I felt complete until you were gone again. that's when I realized it was you. when you're here, it just makes me feel safe. just the thought that I didn't have to worry about where you could be and what you could be doing gave me peace in my mind. I was complete, you made me complete. and with moon in my life, I never knew what I've been missing all this time. his love to me I never expected for someone this small could have, i haven't received this type of love ever. he taught me that I was also capable to love and to be loved. not just from fans online or friends or family but from our own son.

thank you for raising moon so well. he learned from you, back then you were the one between us giving and I was the one taking. I see a lot of you in him, not just his wonderful big eyes just as beautiful as yours but also the way he acts in different ways. he's just like you but looks more like me. thank you for still including me in his life when there was no sign of me anywhere. you did it without knowing what will happen, with the risk of me never even being there. I don't want to imagine life without him anymore even after such short of time. words cannot describe how much I love him. I believe there's no limit when it comes to loving someone. with that thank you for finding me even with the possibility rejection. just for your information , I would never reject you but you didn't know that then. I bet you were scared and nervous to come back and even disappointed when I left but now I can't be more then grateful for you to be back in my life. I hope you feel the same. after all the pain you and me went thru and all the hardships we had to face, I'm happy we're where we are right now.

but I'd be lying if I said I don't want more. I want us to be more. more than just calling each other every night casually talking about our days or laughing about silly jokes. I always felt differently about you then the others. there was something else, a feeling I only had with you and it wasn't just because we were born in the same year or because the others only teased the two of us. when we were separated there was a longing for you. I just always wanted to be in the same room as you. even if I said I hated skinship, I always wanted to be close to you and feel you somewhere and honestly I still feel the same. I still want to be in the same space as you and I like it when our hands brush against each other. it gives me the confirmation that you're really here. youre back with me and I don't have to live on, worrying about you. I want to hear your voice and see your smile. I know you hate it but I want to tease you and hear you whines about how much rather you want my love and affection.

I just want more, more of you.

but what if you wouldn't want that?
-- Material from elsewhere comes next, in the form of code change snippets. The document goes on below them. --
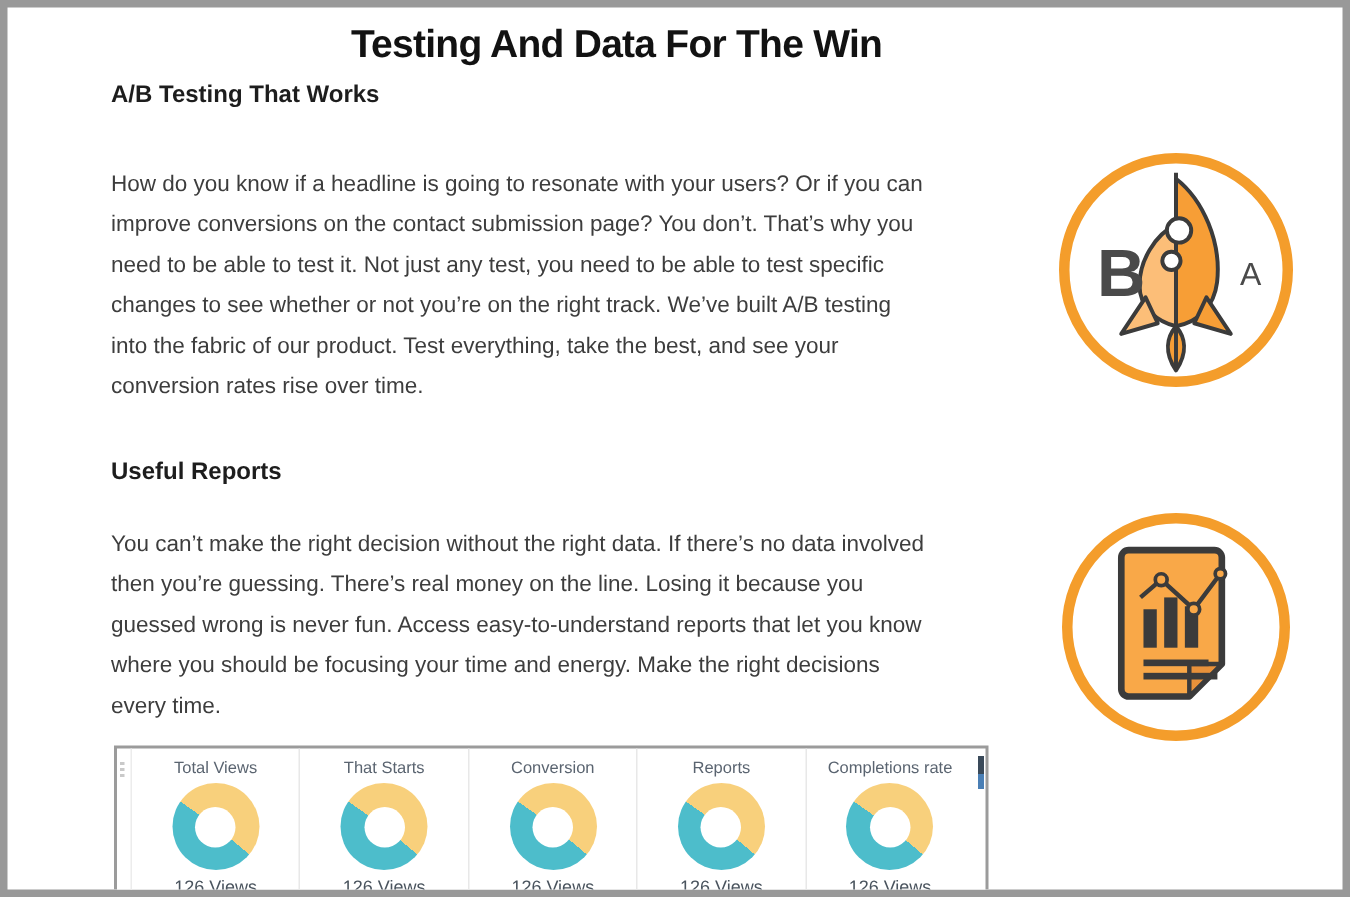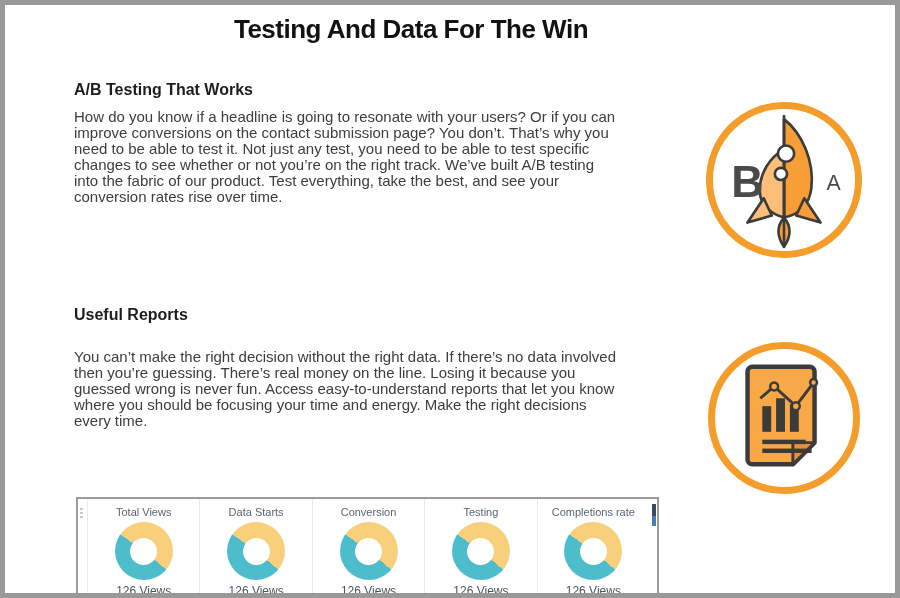"A/B Testing That Works" .sh-1 { top: 76px -> 50px }
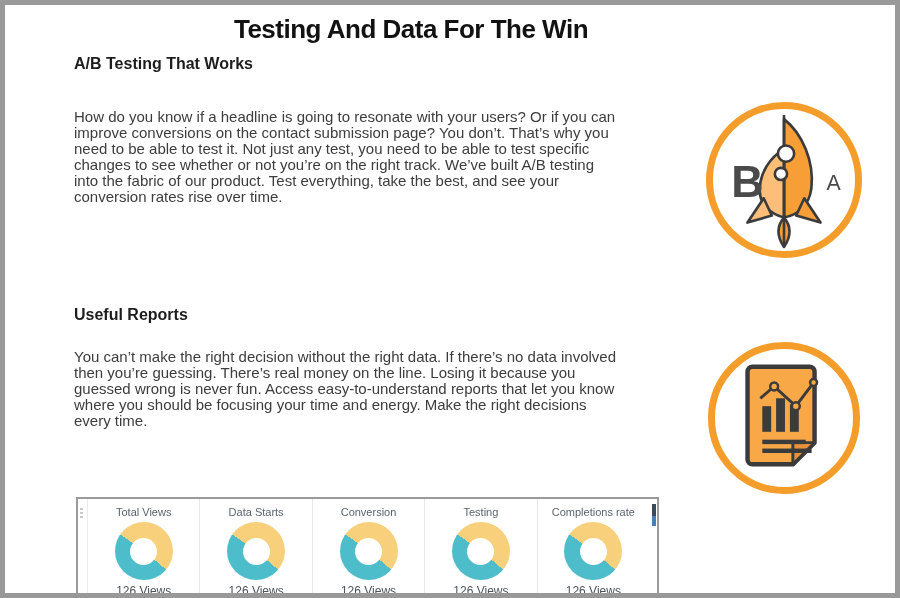"How do you know if" .section-body { line-height: 16px -> 27px }
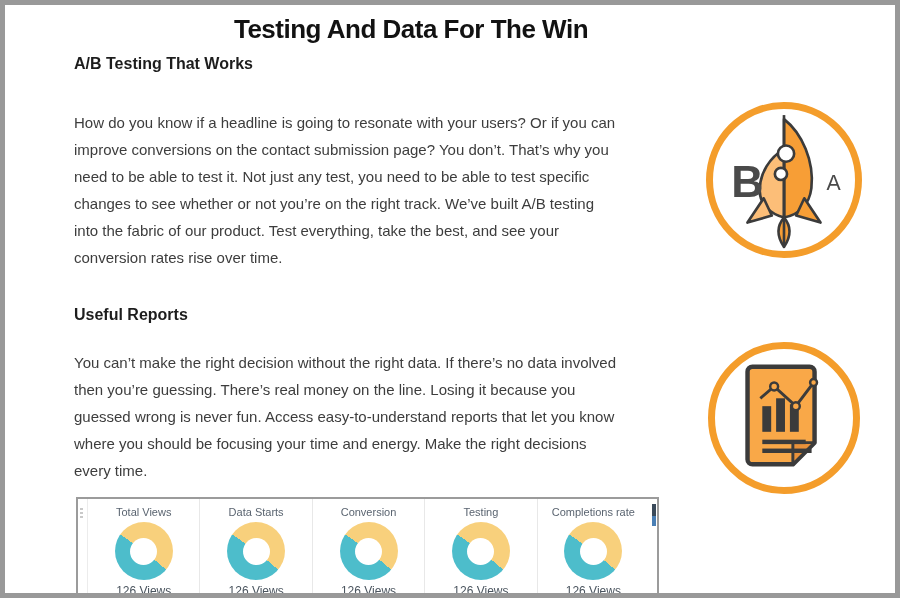"Data Starts" div.dash-label { text: Data -> That }
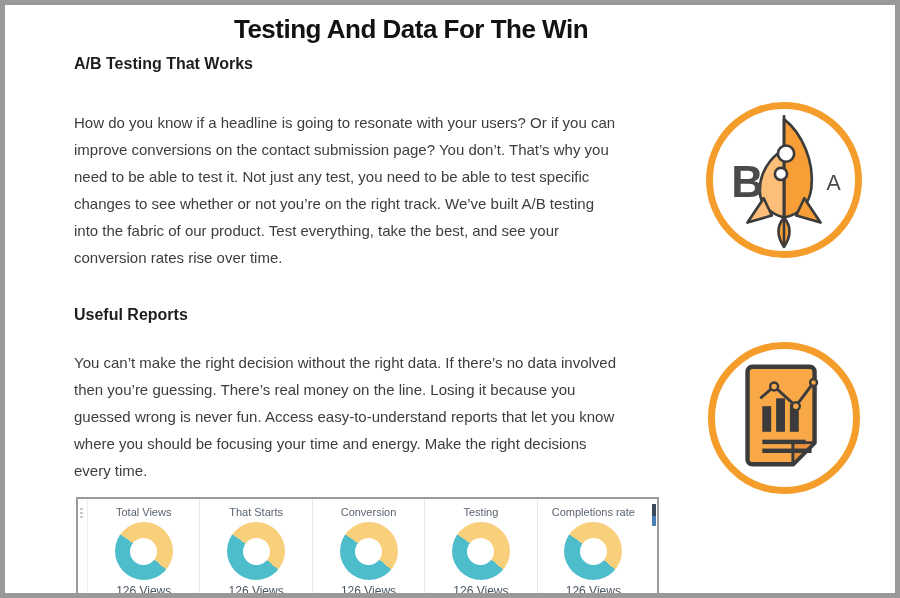"Testing" div.dash-label { text: Testing -> Reports }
I'm also writing this with a risk. maybe you don't want the same. maybe you want the exact opposite. I just wanted you to know how I really feel.
i wanted to say these words in order to let go. to go outside of my comfort zone and beyond my fears.

I hope our future consist of us being together. I don't care if we're enemies, friends or more. get rid of the phone calls, I'd rather talk to you in person about your day and listen to your jokes. I want to you, moon and me to be with each other and spend most of our days together. I want us to watch moon grow up together, walk him to school, pick him up again and solve our problems together.
i want to feel complete again.

I hope you heard these words coming from me in person,

I love you,

in so many different ways but to wrap it all in one, I love you. and I'm not planning to stop loving you. I love your eyes, your smile, your voice, your laugh and so much more. I love how much you love moon. and I love your person. the way you think, how smart you are, how affectionate you are when I'm the opposite, how hardworking you are and how strong your mentality is.

I love you. everything of you. so please love yourself too.


I hope the feelings are mutual or else this letter would be embarrassing. if that's not the case please burn this letter and let's act like it never happened.

when you read this I'll already be gone so take care of yourself and moon. we'll see each other in the city of our dreams. remember how much we used to talk about going there for tour?

meet me in paris again, I can't wait to see you.